═════ Provided records
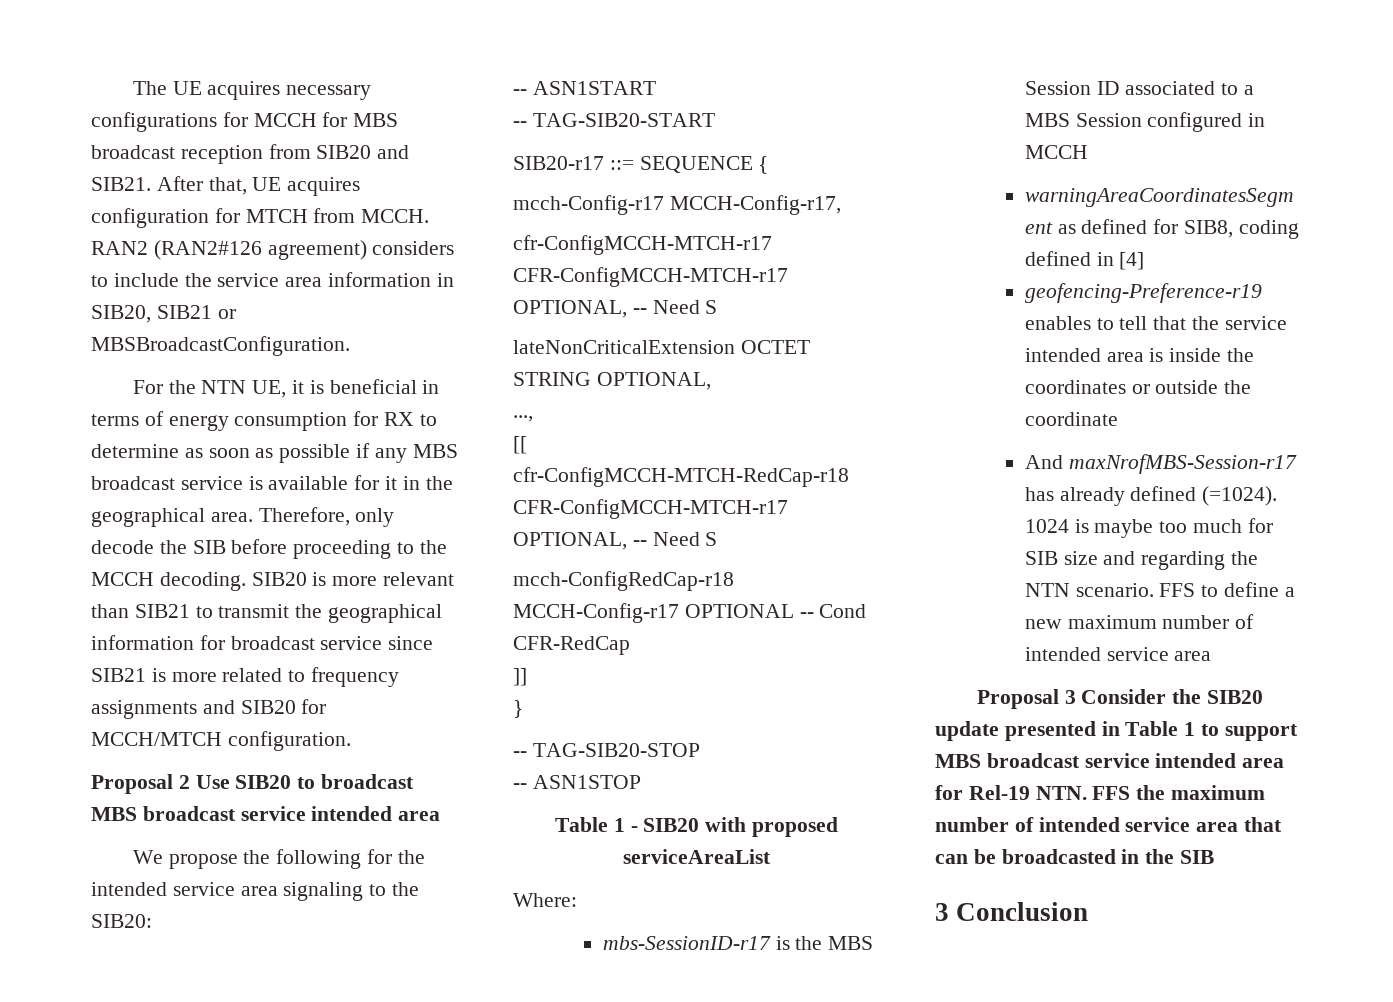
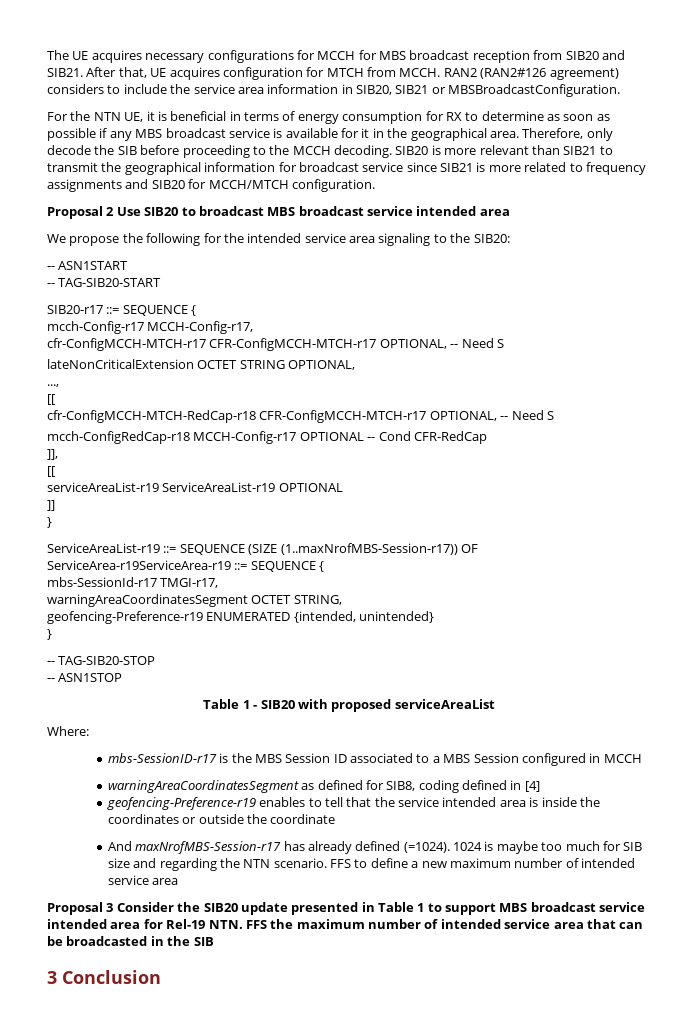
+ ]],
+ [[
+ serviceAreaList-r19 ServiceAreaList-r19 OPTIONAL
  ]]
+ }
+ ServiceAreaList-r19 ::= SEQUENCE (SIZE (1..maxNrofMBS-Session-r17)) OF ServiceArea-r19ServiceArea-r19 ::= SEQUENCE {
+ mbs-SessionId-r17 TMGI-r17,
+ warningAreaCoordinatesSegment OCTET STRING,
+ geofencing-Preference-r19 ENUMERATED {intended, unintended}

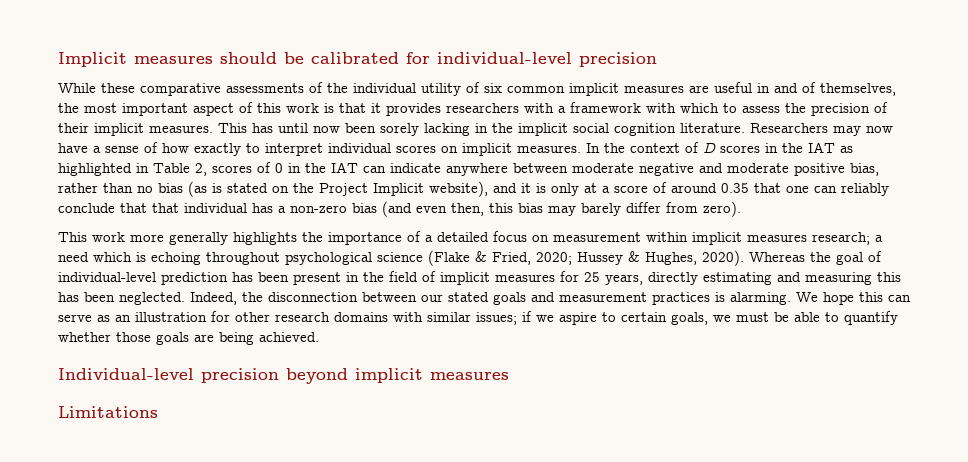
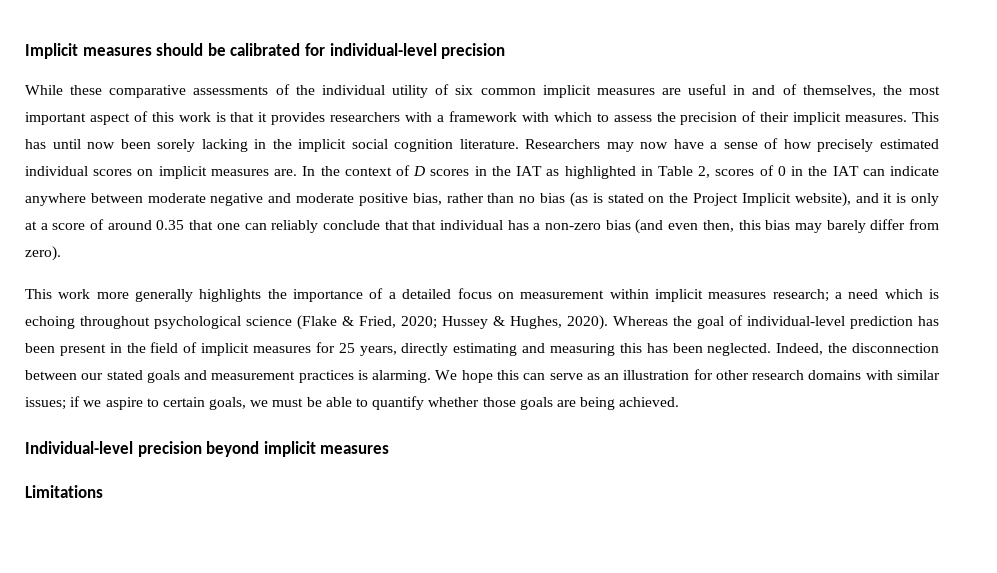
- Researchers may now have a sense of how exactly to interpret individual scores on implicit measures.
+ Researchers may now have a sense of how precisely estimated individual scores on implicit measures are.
══════════
Exercise goal -
Every line that holds the string "have" must be copied from the records above.

Task result -
- Researchers may now have a sense of how exactly to interpret individual scores on implicit measures.
+ Researchers may now have a sense of how precisely estimated individual scores on implicit measures are.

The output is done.